Democratic lawmakers including Senator Elizabeth Warren today demanded that eight U.S. banks produce information about agreements they may have with colleges to encourage students to use their products.
“These lucrative deals are great for banks and great for colleges, but students can get hurt when they are steered into financial products that carry high fees,” the group of lawmakers wrote in the letter to Citigroup Inc., Wells Fargo & Co. and six other banks.
They cited a 2012 report by the U.S. Public Interest Research Group that said more than 9 million students risk being “nickeled and dimed” by fees stemming from deals in which colleges allow financial firms to manage federal financial aid disbursement through checking accounts and prepaid debit cards.

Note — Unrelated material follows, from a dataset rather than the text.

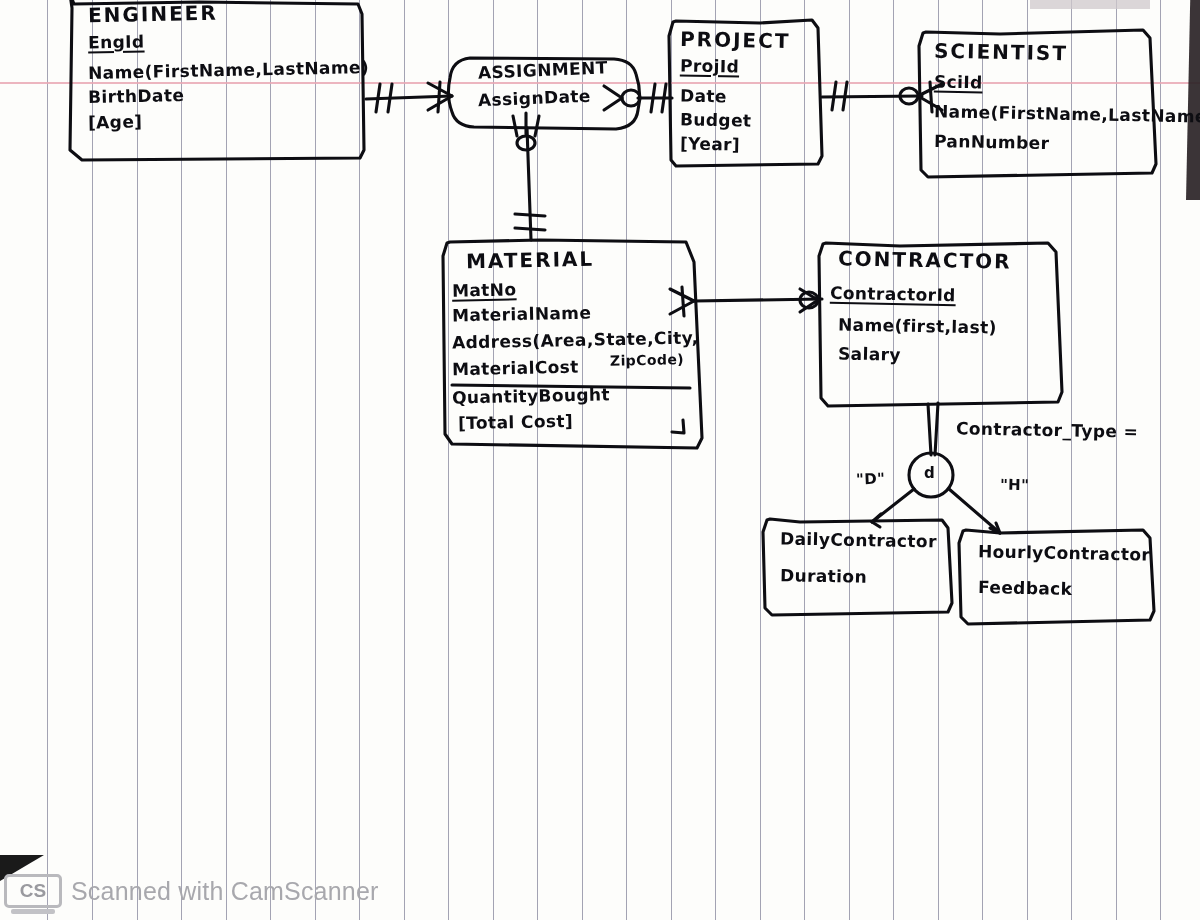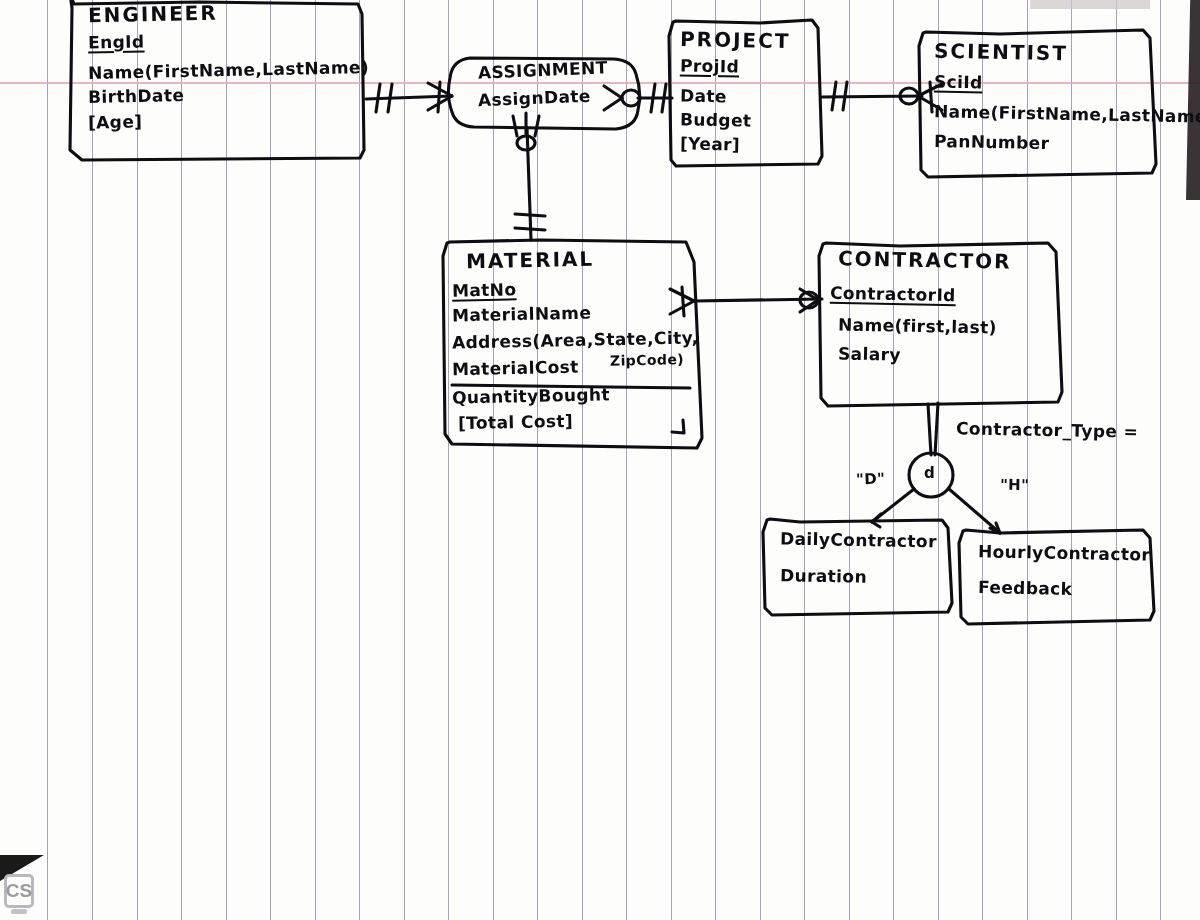"CS" #wm .cs { width: 30px -> 58px }
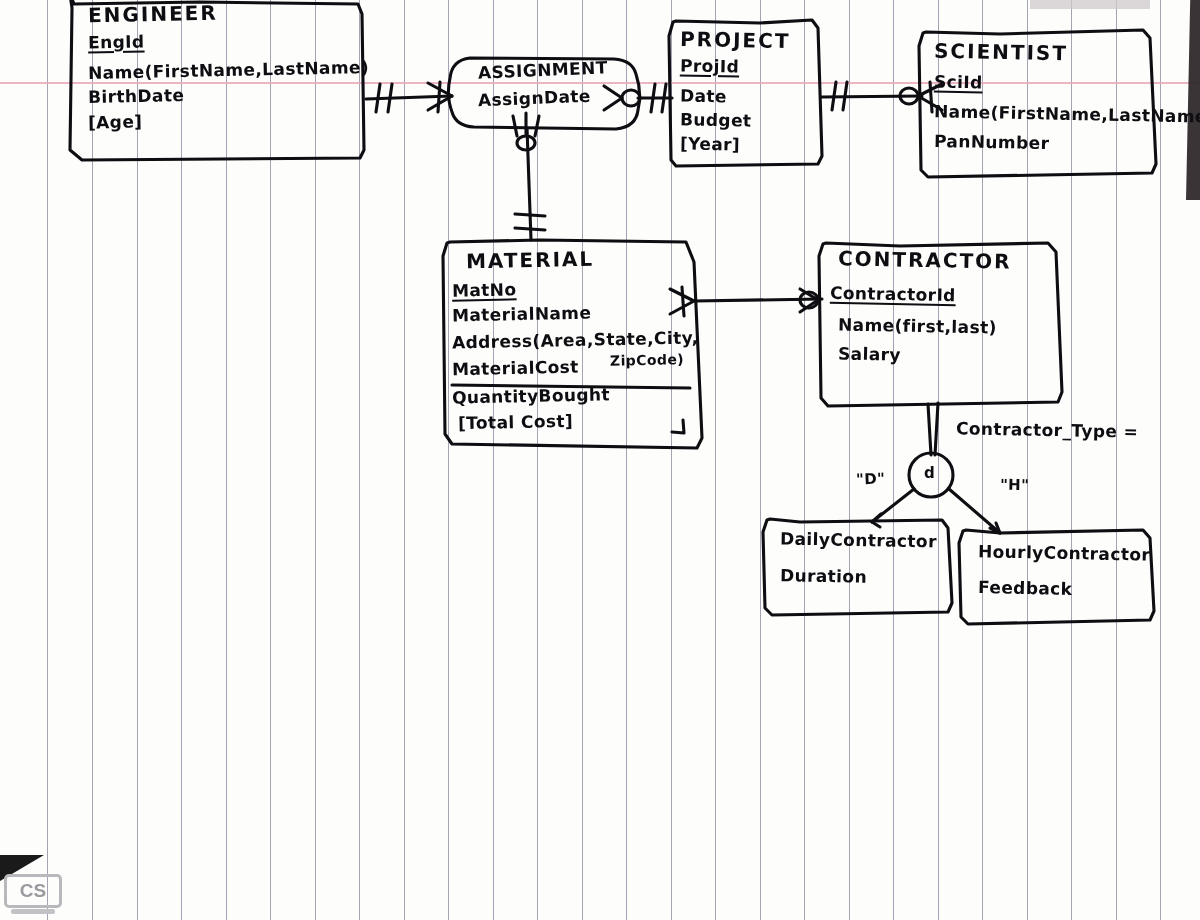"Scanned with CamScanner" div.wmtext { html: none -> <div>Scanned with CamScanner</div> }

The consumer organization also said in its report that banks pay colleges “kickbacks” to get the deals.
The letter came from lawmakers including Warren, of Massachusetts, the former head of the Consumer Financial Protection Bureau; Representative Maxine Waters, of California, the ranking member of the Finance Committee; and Representative George Miller of California, the top Democrat on the House Education and Workforce Committee.
The letter also went to chief executives of U.S. Bancorp, PNC Financial Services Group Inc., SunTrust Banks Inc., TCF Bank, Huntington Bancshares Inc. and Commerce Bancshares Inc. Higher One Holdings Inc., a New Haven, Connecticut-based company that provides financial services to students, was also sent a copy of the letter.
Consumer Bankers Association president Richard Hunt, whose group represents most of the banks addressed by the letter, said the lenders are best placed to serve students via these so-called affinity agreements.
“Unlike many non-bank providers operating in this space, banks have every incentive to ensure students have a positive experience, as they hope to foster a long-term relationship,” Hunt said in an e-mail.
Shoba Lemoine, a spokeswoman for Higher One, which is not a deposit-taking bank, said the letter “shines a spotlight on revenue-sharing deals between big banks” and institutions of higher learning. “We don’t believe this model prioritizes the students’ best interests,” Lemoine said in an e-mail.
Student financial products will be the topic of a Sept. 30 Washington forum planned by the consumer bureau. CFPB Director Richard Cordray and the bureau’s student loan ombudsman, Rohit Chopra, will be among the speakers, according to a bureau news release.